PIDs for historic literature

Author: Nicole Kearney (BHL)

My passion for persistent identifiers (PIDs) really only began in 2014, when I started working with material that sits outside the PID graph: I manage the Australian branch of the Biodiversity Heritage Library (BHL), the world’s largest online repository of biodiversity heritage literature.

The PID graph consisting of DOIs and ORCIDs has revolutionised modern publishing, enabling researchers and organisations to permanently locate, cite, link, connect, share and track all elements of scholarly research. However, this PID graph falls apart when applied to legacy literature (pretty much everything pre-2000).

The vast majority of historic publications lack DOIs and this means they are excluded from the linked network of modern publications, either appearing in reference lists as unlinked citations or not at all, because they are too hard for authors to locate and/or cite. The upshot of this is that our historic literature is in danger of falling into obscurity.

The same is true for historic authors. One of ORCID’s core principles is that individuals control their ORCID and the information attached to it (see ORCID Trust: Individual Control) and therein lies the problem: ORCIDs must be self-administered. This means they cannot be retrospectively assigned to the dead (or to the living who, for whatever reason, have not registered for one). This makes it impossible to connect and track the academic output of historic authors using ORCIDs.

Since 2014, I’ve been working (with many others) to bring the world’s historic biodiversity literature into the linked network of scholarly research and, wherever possible, to use PIDs to achieve this. I started by retrospectively assigning DOIs to the back issues of the Memoirs of Museum Victoria (the journal of my home institution), all the way back to volume 1 published in 1906: see I then ensured that these new DOIs appeared in the bibliographic data wherever else the Memoirs appeared online, such as on the BHL website.



Woodward, A.S. 1906. On a Carboniferous fish fauna from the Mansfield district, Victoria, Memoirs of Museum Victoria, vol. 1 p. 1-32,


I joined the FREYA Project as an Ambassador in 2018 and that year I was extremely fortunate to win FREYA’s first Ambassador Competition, which enabled me to travel from Australian to Dublin in January 2019 to attend and present at PIDapalooza, the festival of Persistent Identifiers (thank you FREYA!). This gave me the opportunity to speak about an issue I’d stumbled across in my PID work (an issue that still riles me today): commercial publishers assigning DOIs to out-of-copyright journal articles and then placing their definitive versions of these articles behind paywalls (see What are we DOIng about the out-of-copyright literature? and Historic literature, DOIs & PIDapalooza). 
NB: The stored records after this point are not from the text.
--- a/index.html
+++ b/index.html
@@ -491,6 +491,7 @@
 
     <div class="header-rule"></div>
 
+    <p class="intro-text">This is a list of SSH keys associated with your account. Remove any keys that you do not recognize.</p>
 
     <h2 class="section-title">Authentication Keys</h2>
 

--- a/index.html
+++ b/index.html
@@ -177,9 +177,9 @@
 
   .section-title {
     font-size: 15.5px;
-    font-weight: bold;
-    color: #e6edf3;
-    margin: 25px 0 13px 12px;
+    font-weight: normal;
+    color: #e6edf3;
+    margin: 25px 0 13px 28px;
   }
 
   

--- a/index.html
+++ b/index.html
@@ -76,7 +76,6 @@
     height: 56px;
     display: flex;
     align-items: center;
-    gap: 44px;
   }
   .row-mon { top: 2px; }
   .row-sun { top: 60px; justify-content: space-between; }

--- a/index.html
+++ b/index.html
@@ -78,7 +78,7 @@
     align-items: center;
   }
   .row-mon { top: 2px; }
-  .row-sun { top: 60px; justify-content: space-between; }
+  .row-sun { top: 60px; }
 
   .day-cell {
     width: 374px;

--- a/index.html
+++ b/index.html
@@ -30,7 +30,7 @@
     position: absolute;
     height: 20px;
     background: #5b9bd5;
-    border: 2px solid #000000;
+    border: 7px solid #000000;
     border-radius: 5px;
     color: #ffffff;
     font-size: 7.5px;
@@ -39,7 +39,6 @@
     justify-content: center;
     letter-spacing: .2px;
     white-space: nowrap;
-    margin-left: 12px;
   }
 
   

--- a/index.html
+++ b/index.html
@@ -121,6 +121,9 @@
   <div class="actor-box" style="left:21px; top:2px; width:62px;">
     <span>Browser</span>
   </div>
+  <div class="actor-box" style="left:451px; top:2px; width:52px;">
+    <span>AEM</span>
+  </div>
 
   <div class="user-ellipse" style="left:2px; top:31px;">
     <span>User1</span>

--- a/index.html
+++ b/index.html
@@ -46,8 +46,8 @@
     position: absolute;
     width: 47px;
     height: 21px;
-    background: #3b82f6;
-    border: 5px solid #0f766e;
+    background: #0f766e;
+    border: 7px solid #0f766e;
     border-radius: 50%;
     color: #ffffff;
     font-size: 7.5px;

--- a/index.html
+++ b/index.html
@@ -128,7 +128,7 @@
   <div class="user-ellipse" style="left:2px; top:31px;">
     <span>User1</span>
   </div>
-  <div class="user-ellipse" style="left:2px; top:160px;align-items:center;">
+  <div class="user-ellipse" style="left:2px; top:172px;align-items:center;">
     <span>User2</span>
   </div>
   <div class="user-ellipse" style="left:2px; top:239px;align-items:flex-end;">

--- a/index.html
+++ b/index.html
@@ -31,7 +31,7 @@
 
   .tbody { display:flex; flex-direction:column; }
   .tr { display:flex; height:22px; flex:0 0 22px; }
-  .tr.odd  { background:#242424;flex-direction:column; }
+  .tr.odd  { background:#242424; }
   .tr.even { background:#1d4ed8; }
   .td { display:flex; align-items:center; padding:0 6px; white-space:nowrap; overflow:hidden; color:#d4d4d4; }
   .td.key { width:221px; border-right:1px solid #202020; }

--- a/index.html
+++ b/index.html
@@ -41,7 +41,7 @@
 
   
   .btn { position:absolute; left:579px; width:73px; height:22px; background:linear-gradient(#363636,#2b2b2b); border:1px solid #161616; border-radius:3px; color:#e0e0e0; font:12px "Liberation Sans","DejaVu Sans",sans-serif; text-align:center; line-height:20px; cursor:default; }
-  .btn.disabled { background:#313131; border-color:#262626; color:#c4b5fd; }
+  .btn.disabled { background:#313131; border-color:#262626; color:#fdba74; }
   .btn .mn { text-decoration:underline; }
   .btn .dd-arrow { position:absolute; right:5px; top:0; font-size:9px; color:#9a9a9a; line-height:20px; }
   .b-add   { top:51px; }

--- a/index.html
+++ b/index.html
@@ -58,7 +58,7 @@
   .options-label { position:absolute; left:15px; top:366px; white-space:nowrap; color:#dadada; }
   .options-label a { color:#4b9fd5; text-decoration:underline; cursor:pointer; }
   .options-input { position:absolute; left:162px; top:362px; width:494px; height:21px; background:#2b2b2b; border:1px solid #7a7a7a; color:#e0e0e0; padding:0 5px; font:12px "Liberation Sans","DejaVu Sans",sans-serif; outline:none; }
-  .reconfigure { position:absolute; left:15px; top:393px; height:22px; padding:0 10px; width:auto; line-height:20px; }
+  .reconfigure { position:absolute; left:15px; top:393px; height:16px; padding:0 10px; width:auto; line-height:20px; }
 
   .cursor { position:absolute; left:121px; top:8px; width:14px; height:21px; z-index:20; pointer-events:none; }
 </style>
Nicole Kearney speaking at PIDapalooza in Dublin, Jan 2019.


Since becoming a FREYA Ambassador, I’ve actively promoted the use of persistent identifiers, particularly as a way to increase the discoverability of historic literature. 2019 was a particularly busy year for me; after PIDapalooza in Dublin, I spoke about PIDs in Sydney, New YorkCanberraBulgaria, Leiden and my home city of Melbourne. However, my PID highlight of 2019 was making the historic journal articles on BHL discoverable via Unpaywall (thanks to the incredible work of Unpaywall Developer Richard Orr and BHL Superuser Professor Roderic Page).


How to turn the “unknown knowns” on BHL into “known knowns” (Nicole Kearney speaking about PIDs at Biodiversity Next in Leiden, October 2019). Credit: Grace Costantino.


2020 has been a very different year. For the past six months all BHL Australia staff (and volunteers) have been working from home. With our core work of digitising historic literature on hold, I had to find alternative projects for the team to work on. This was a wonderful opportunity to increase our focus on improving the discoverability of our existing online content via PIDs. Since March, we’ve gathered article-level metadata for over 30,000 historic journal articles and added this data to BHL and Wikidata. We’re now in the process of adding Wikidata IDs to BHL’s author profiles and retrospectively assigning DOIs to content published as early as the 1700s (e.g.


Shaw, G. & Nodder, F.P., 1799. The Duck-Billed Platypus, Platypus anatinus.. The Naturalist’s Miscellany, vol. 10 (CXVIII),


Working with historic content is hard. The data we need to assign DOIs to historic journal articles is invariably messy or missing. But it’s worth it. The historic literature is the foundation upon which our understanding of everything is based; its authors are the foremothers and forefathers of current knowledge. The global BHL community have together made over 58 million pages of the world’s biodiversity literature freely accessible online. We’re now working to make every piece of knowledge within it discoverable and part of the global linked network of scholarly research.

Nicole Kearney